Making a Virtual War Room — the Journey to ChatOps

Robert Barron
8 min readApr 13, 2020

--

The virtual war room described in a previous article is, to a certain extent, an ideal state — people co-operating seamlessly with the aid of automated bots that interject with just the right amount of information, not too little and not too much. As a reminder, ChatOps, in a nutshell, is the integration of tools and processes into a collaboration platform so that teams can be more efficient.

The question now becomes How do I create my virtual war room? How do I start enjoying the fruits of implementing ChatOps?

A real war room — Sailors visit the Churchill War Rooms Museum in London (US Navy)
A physical war room — Sailors visit the Churchill War Rooms Museum in London (US Navy)
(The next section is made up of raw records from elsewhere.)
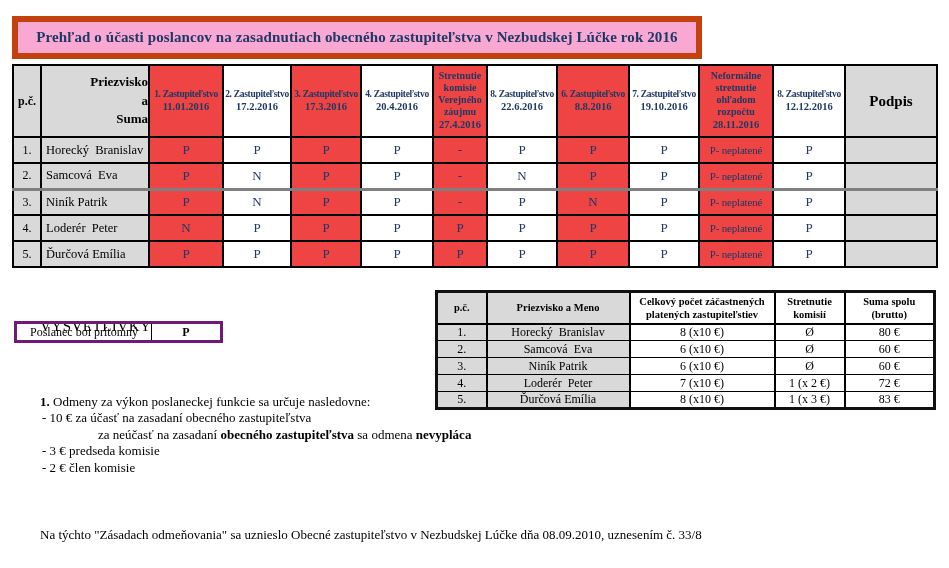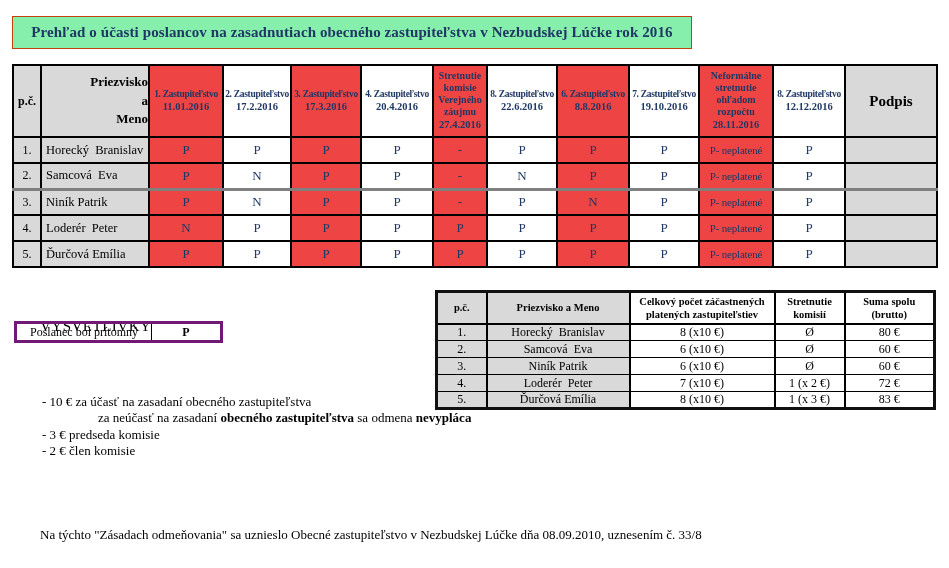--- a/index.html
+++ b/index.html
@@ -5,21 +5,21 @@
   html,body { margin:0; padding:0; background:#ffffff; }
   .doc {
     position:relative; width:949px; height:568px; background:#ffffff;
     font-family:"Liberation Serif","DejaVu Serif",serif; color:#000;
     overflow:hidden;
   }
 
   
   .title-box {
     position:absolute; left:12px; top:16px; width:678px; height:31px;
-    background:#86efac; border:1px solid #c2410c;
+    background:#f9a8d4; border:6px solid #c2410c;
     display:flex; align-items:center; justify-content:center;
   }
   .title-box span {
     font-size:15px; font-weight:bold; color:#1F3864; letter-spacing:0.1px;
   }
 
   
   table.att {
     position:absolute; left:12px; top:64px;
     border-collapse:collapse; table-layout:fixed;
@@ -109,21 +109,21 @@
       <col style="width:74px">
         <col style="width:72px">
         <col style="width:92px">
     </colgroup>
     <thead>
         <tr>
           <th class="corner gray">p.č.</th>
           <th class="cname gray">
             <div>Priezvisko</div>
             <div>a</div>
-            <div>Meno</div>
+            <div>Suma</div>
           </th>
           <th class="yel ">
             <div class="hdr-label">1. Zastupiteľstvo</div>
             <div class="hdr-date">11.01.2016</div>
           </th>
           <th>
             <div class="hdr-label">2. Zastupiteľstvo</div>
             <div class="hdr-date">17.2.2016</div>
           </th>
           <th class="yel ">
@@ -305,20 +305,21 @@
           <td class="gray">5.</td>
           <td class="gray">Ďurčová Emília</td>
           <td>8 (x10 €)</td>
           <td>1 (x 3 €)</td>
           <td>83 €</td>
         </tr>
       </tbody>
   </table>
 
   <div class="notes">
+      <div class="note-line ind0"><span class="seg b">1.</span><span class="seg"> Odmeny za výkon poslaneckej funkcie sa určuje nasledovne:</span></div>
       <div class="note-line ind1"><span class="seg">- 10 € za účasť na zasadaní obecného zastupiteľstva</span></div>
       <div class="note-line ind2"><span class="seg">za neúčasť na zasadaní </span><span class="seg b">obecného zastupiteľstva</span><span class="seg"> sa odmena </span><span class="seg b">nevypláca</span></div>
       <div class="note-line ind1"><span class="seg">- 3 € predseda komisie</span></div>
       <div class="note-line ind1"><span class="seg">- 2 € člen komisie</span></div>
     </div>
 
   <div class="footer-note">Na týchto "Zásadach odmeňovania" sa uznieslo Obecné zastupiteľstvo v Nezbudskej Lúčke dňa 08.09.2010, uznesením č. 33/8</div>
 
 </div>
The simple truth is that achieving ChatOps, like most accomplishments, is a journey where you start at the bottom and slowly reach the level that is best for you. In my experience, common triggers which launch the start of a ChatOps journey include the facts that:

  • The organization as a whole wants to improve the way they communicate amongst themselves. They want something more easily accessible than WhatsApp groups or direct messaging solutions. They video-share, but it’s difficult to record and retrieve the knowledge created during those online conversations. ChatOps enables communication, collaboration, and learning by watching others work.
  • A Dev/DevOps team “shifts right” and wants to leverage ChatOps to keep up-to-date on the production status of their service. Often these teams will have end-to-end responsibility for their service and need ChatOps to primarily communicate amongst themselves before escalating to other teams using ChatOps.
  • An Operations (Ops) team “shifts left” and needs to leverage ChatOps to manage multiple incidents over multiple services. An Ops team usually has availability responsibility for numerous services, applications, and infrastructure. They will use ChatOps to aid in triage and communicate with multiple other teams.

ChatOps lends itself to an agile kind of experimentation where new options are easily explored. Adopting ChatOps is a journey where the organization is constantly improving the way they operate, either by adding new capabilities or changing their process. Site Reliability Engineers often use ChatOps as an access point to their homegrown tools.

ChatOps is a Journey.

The following stages present a typical journey of an Operations team adopting ChatOps and thereby improving their internal and external collaboration in parallel with automating tasks.

Stage 0 — Ad-hoc collaboration (before ChatOps)

This is the pre-ChatOps stage. You use multiple technical tools to manage the production environment, collecting metrics and logs and alerting Operations and other subject matter experts (SMEs) when errors occur.

Different teams may or may not collaborate and, even when they do, this collaboration is often done either physically face-to-face or remotely using a technology that does not record their actions (phone calls, video conferences, phone messaging systems).

Stage 0 — Ad-hoc collaboration (before ChatOps)

Opportunities to learn from each other are limited, opportunities to cooperate across organizational lines are hampered. Solving problems is simply too time-consuming.

Stage 1 — Human-to-human collaboration

Once you’ve decided to improve communication and use a collaboration tool, you can use it to create a simple virtual war-room for communications and knowledge management.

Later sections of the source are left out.